“I spent 23 years in the United States Air Force, and another 20 years in multicultural workforces. I list persons of all races amongst my group of friends, having lived and worked with them throughout the years. Now I realize that this is probably going to trouble you, and possibly cause you a sleepless night, but what I do firmly believe, is that I will welcome LEGAL immigrants into this country, however, once here, they should learn & speak the English language, besides learning the ways and customs of this country.” — newspaper site comment
Thank you for your service. I have a question, though, that may seem disrespectful, and I apologize in advance: Why is a military career so often held up in public debate as a platform from which to dictate the “right” behavior, the “right” public policy, the “right” interpretation of the law?
“ I think being a veteran or serving our country should be a prerequiste for everyone in congress – including the president, vice-president, etc. It would show their sense of patriotism by willing to truly give it all – lay it all on the line – for our great nation. We need to go back to our founding fathers where they were voted in to lead the country from their leadership skills of leading military.” February 21 at 8:17am
Some veterans are prone to this reflex, but certainly not all. And in many cases it’s an affectation of pundits and camp followers, appropriating honor of the military service as a fulcrum for their own arguments. “As a veteran” or “out of respect for our veterans” becomes a flag planted in the moral high ground, implying hard-won wisdom beyond civilian ken.
Observe the pre-Surge politicking with regards to the Iraq War, wherein congresspersons, the media, even the president all bent double to kiss the feet of General David Petraeus, high-caste warrior of the Iliad-worthy surname, vowing that he would know the way forward through the quagmire. No one else, certainly no one out of uniform, had such vision, such insight, such a strong hand on the tiller.
The “Veteran Gambit” also seeks to claim certain privileges that, it’s implied, should be denied those who have not worn a uniform.
“I personnally believe that the right to vote or serve in a political office should have a prerequisite of serving your country/community in a selfless manner.(Military, public medicine, police, teacher, etc). It seems wrong to allow people who don’t readily appear to have made such sacrifices to serve in offices which are supposed to be about serving the people first.”

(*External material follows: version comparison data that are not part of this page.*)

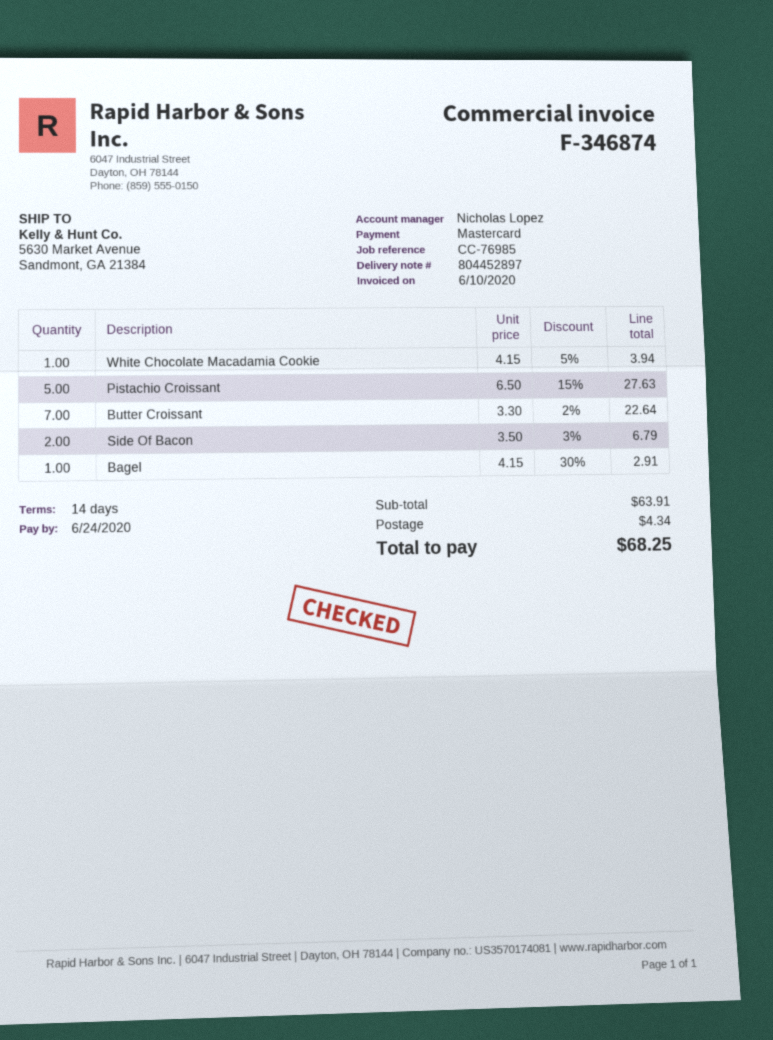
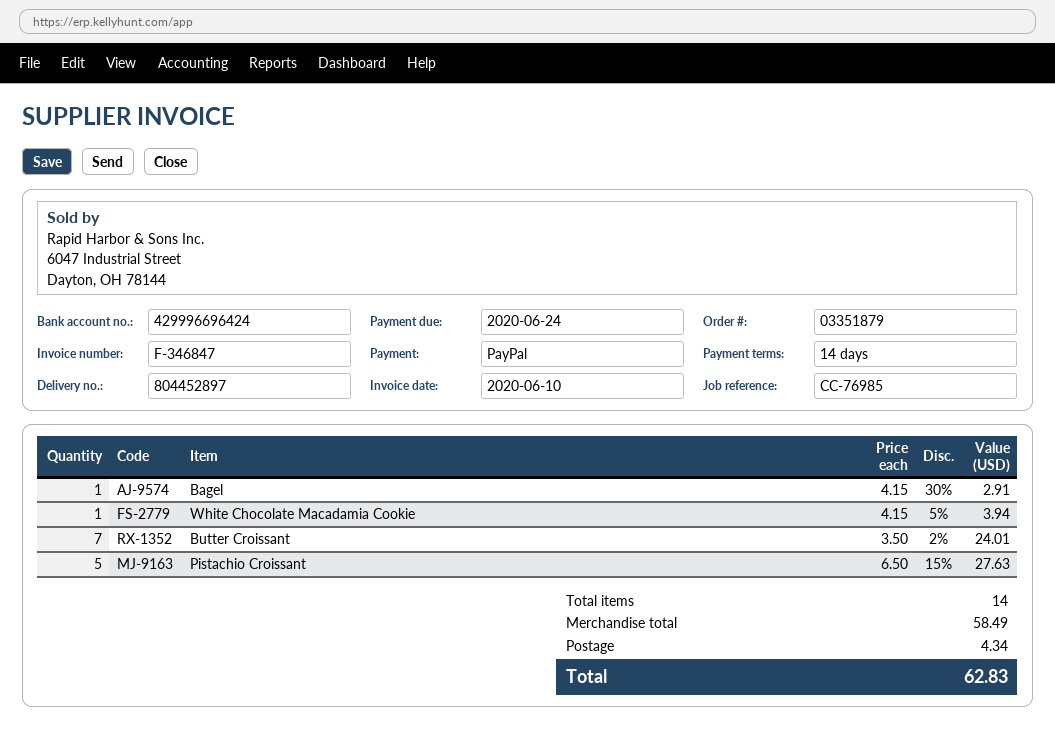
invoice number: F-346874 -> F-346847
payment method: Mastercard -> PayPal
Butter Croissant: 7 x 3.30 - 2% = 22.64 -> 7 x 3.50 - 2% = 24.01
Side Of Bacon: 2 x 3.50 - 3% = 6.79 -> none
subtotal: 63.91 -> 58.49
total: 68.25 -> 62.83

Particularly if citizenship is at issue.
“My family has been in this country for over a hundred years. They have served in the Armed Services, as teachers, Law Enforcement, engineers, and numerous other professions. They have served in wars died and been wounded for OUR COUNTRY. I am a Veteran of the US Air force, My daughter is in the US Navy, and My son is a US Marine. None of them died or fought for the Mexican Flag. Everyone of them died, was wounded, or has fought for the U.S. Flag.”
Sad news: We don’t live in Ancient Rome, where you could only run for office by displaying your battle scars, and where veterans could usually expect to retire with a generous grant of conquered land. (Given mostly because Roman legates and emperors were terrified of their military, always fearing a coup.) We also, for the time being, don’t live in Johnnie Rico’s Terran Federation:
Major Reid smiled cynically. “I have never been able to see how a thirty-year-old moron can vote more wisely than a fifteen-year-old genius . . . but that was the age of the ‘divine right of the common man.’ Never mind, they paid for their folly. The sovereign franchise base been bestowed by all sorts of rules–place of birth, family of birth, race, sex, property, education, age, religion, et cetera. All these systems worked and none of them well. All were regarded as tyrannical by many, all eventually collapsed or were overthrown. Now here are we with still another system.. . . and our system works quite well.” — Robert A. Heinlein, Starship Troopers (1959)
Embrace the Veteran Gambit too fiercely and that’s where we’re left. Society becomes a militocracy where citizens enlist not to defend the rights of others, but to secure rights — particularly the voting franchise — for themselves.
“And who can argue with the assertion that in democracies citizens with little invested in the system often make unwise and poorly-informed decisions when voting? So many who live irresponsible lives? Look at the drug problem in the United States, for example. Everywhere we look we see chaos, lack of order – the ‘degeneracy’ Heinlein vigorously disdains. Look at the poverty, ignorance, and violence seen in the major American cities! In contrast, the global society into which Rico is born only lets those who have ‘placed the welfare of the group ahead of personal advantage’ become citizens and vote. In other words, it are only the soldiers and others who have put their lives on the line who can vote and be trusted to do so wisely. Consequently, society is better arranged while peace and prosperity rule the day. The military caste are the Brahmins of Heinlein’s ideal society; there is an offhand contempt for everyone else.”
Here’s something anti-immigration activists who deploy the Veteran Gambit might find amusing. At the moment, military service as a route to improved rights only works for one class of enlisted person: the immigrant non-citizen.